A penalized regression approach to prediction of triaxial performance of recycled aggregate concrete

The quest for cost-effective development of sustainable infrastructure systems has motivated the utilization of construction waste materials as a main concrete ingredient. As the use of recycled concrete aggregates (RCAs) has gained increasing acceptance, a need has emerged to investigate and quantify the mechanical properties of RCA. While major research efforts have been directed at modeling various engineering properties of RCA under different loading conditions, its performance under triaxial loading has not been sufficiently investigated.This chapter presents a study to investigate the factors affecting the triaxial performance of RCA. Using an existing experimental dataset consisting of axisymmetric triaxial test results on 193 cylindrical specimens, and an initial predictor set consisting of specimen diameter, lateral stress, water-to-cement ratio, aggregate-to-cement ratio, percentage of recycled aggregate, and exposure temperature, a novel empirical model for the peak stress has been developed.
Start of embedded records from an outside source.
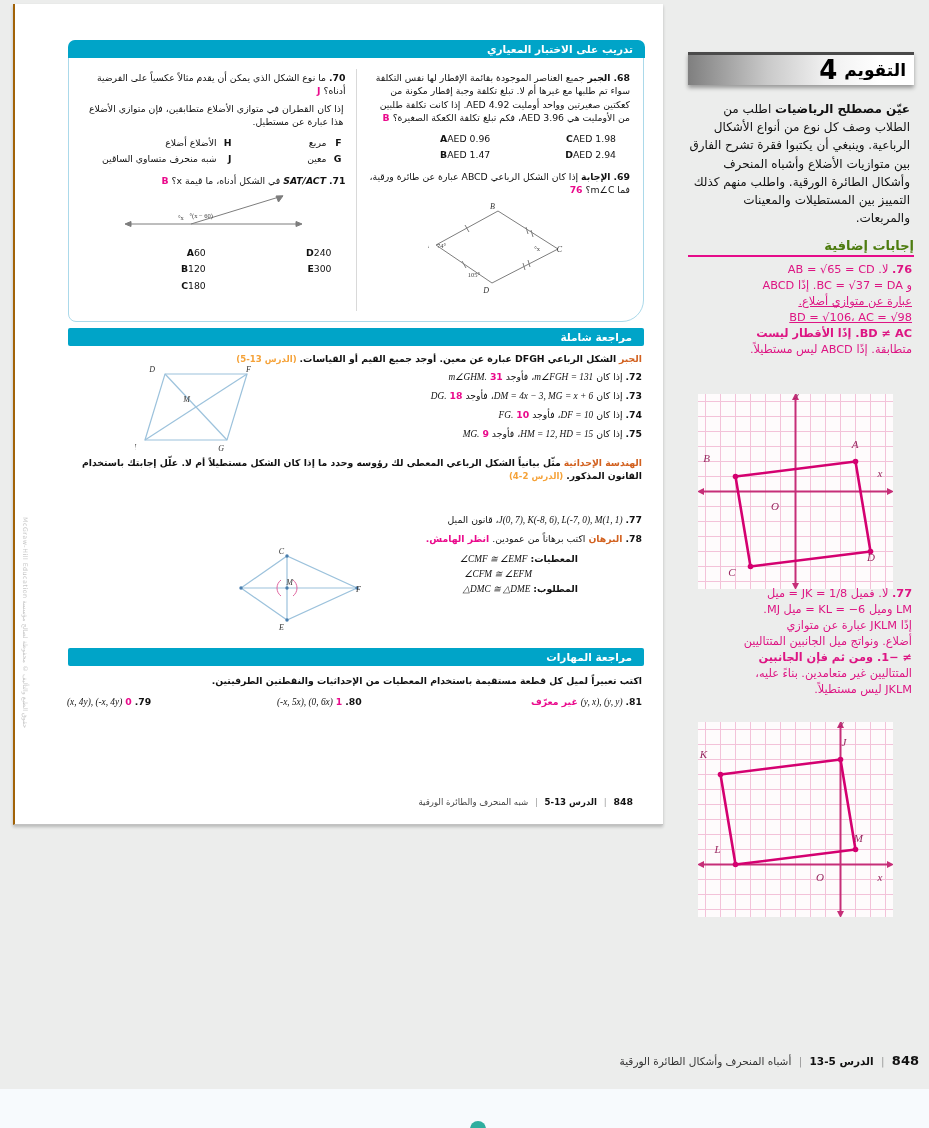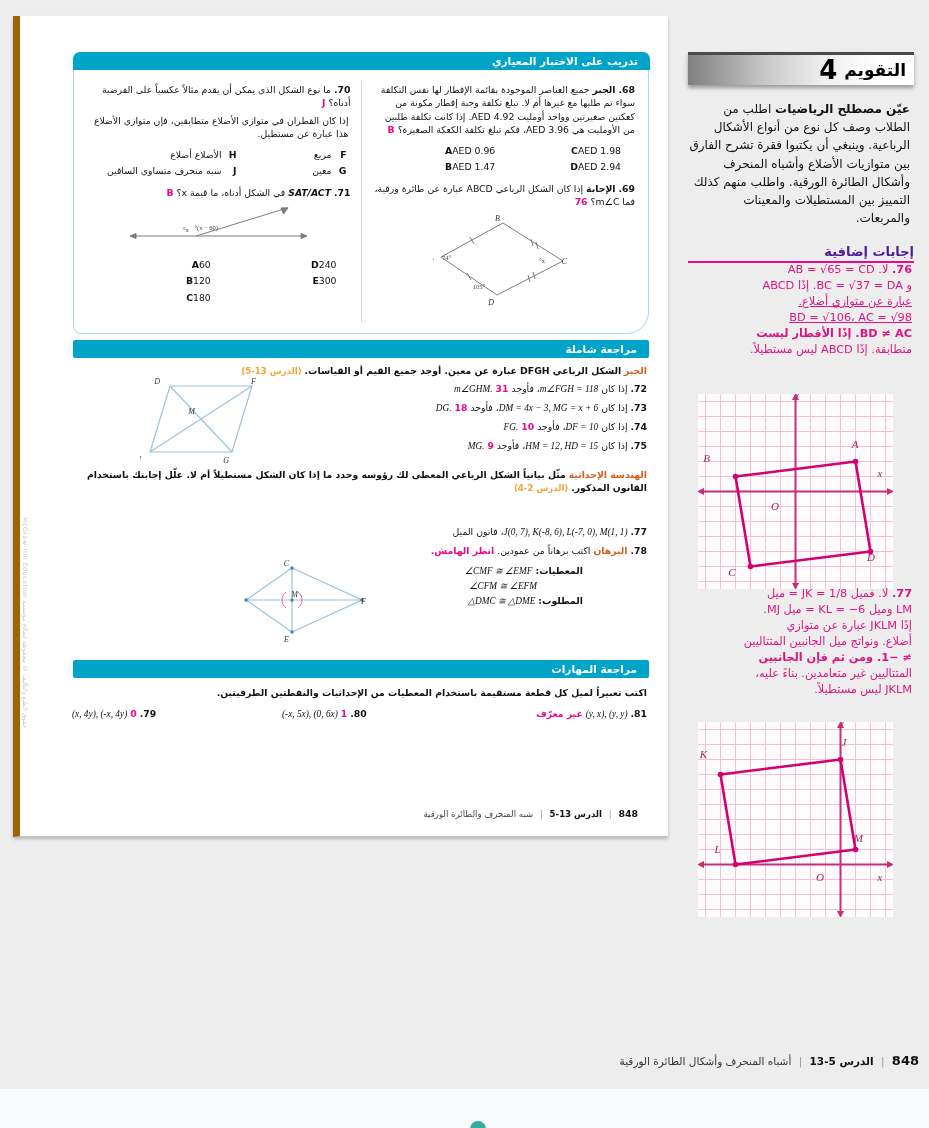"تدريب على الاختبار المعياري" .page { border-left: 7px solid #a16207 -> 2px solid #a16207; top: 16px -> 4px }
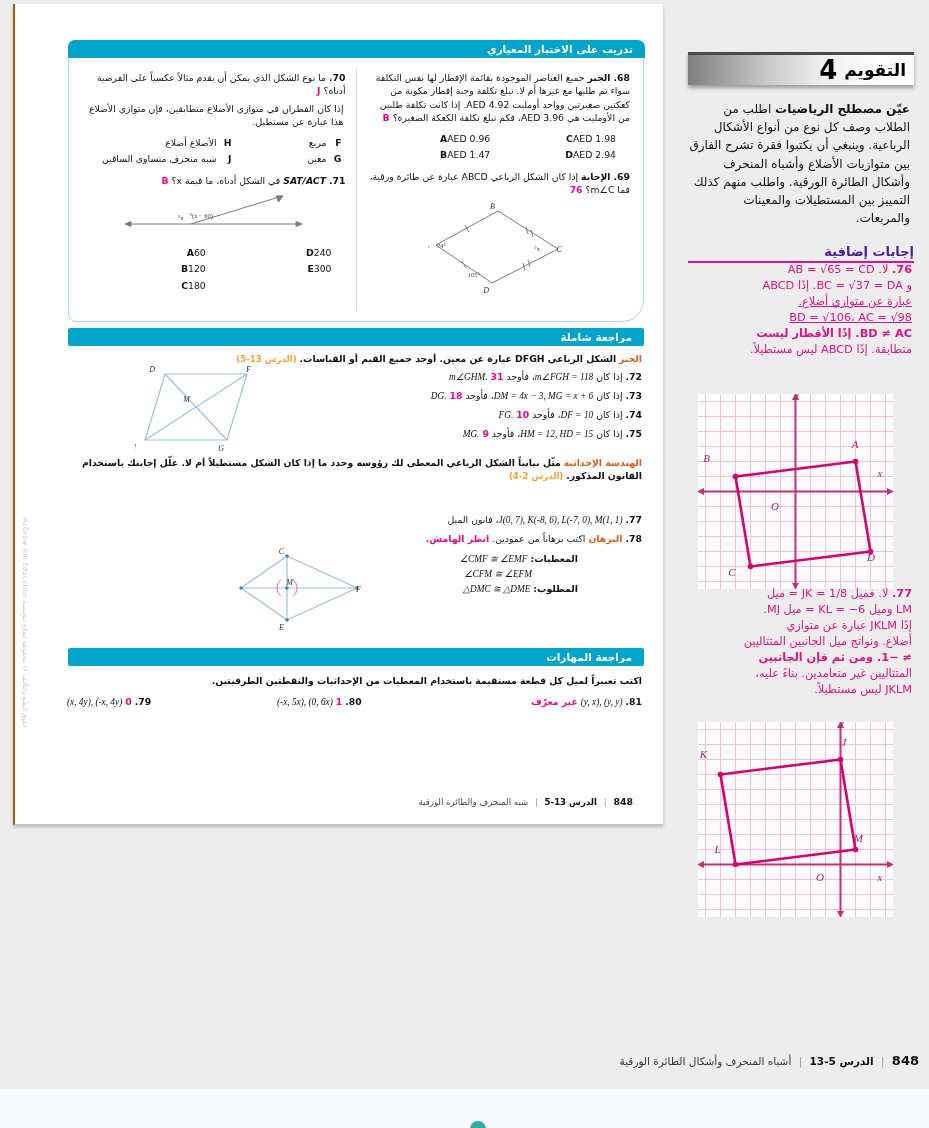"إجابات إضافية" .ans-hdr { color: #4c1d95 -> #4d7c0f; top: 244px -> 238px }
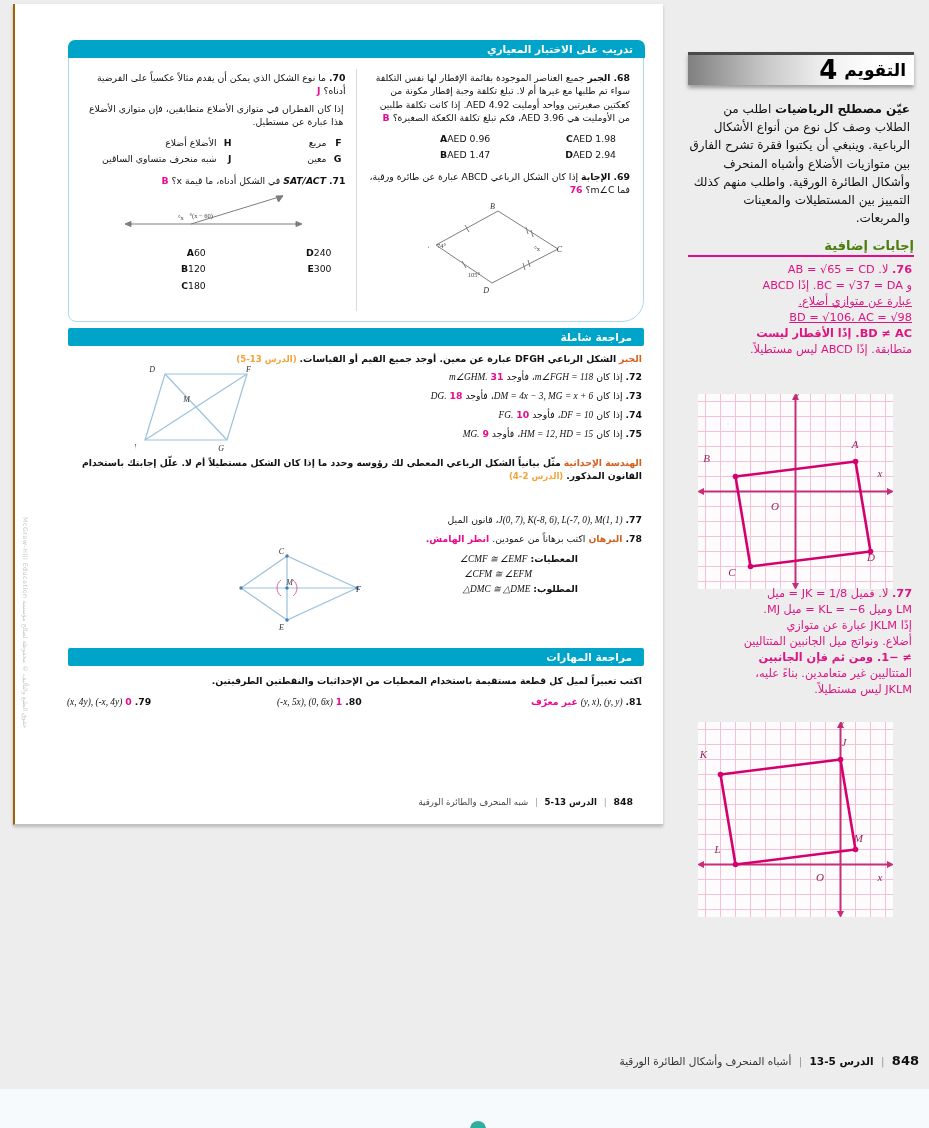"m∠FGH = 118" span.math { text: 118 -> 131 }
The least absolute shrinkage and selection operator approach has been used to rank the predictors in terms of their impact on the peak stress, and to construct a linear predictive model using a selected set of predictors.The results show that the triaxial peak stress of RCA is mainly determined by the lateral stress conditions, diameter of the cylindrical samples, and, to a smaller extent, exposure temperature, while being relatively insensitive to the changes in water-to-cement ratio, aggregate-to-cement ratio, and the percentage of recycled aggregate. The approach presented in this chapter can be adopted to investigate other mechanical properties.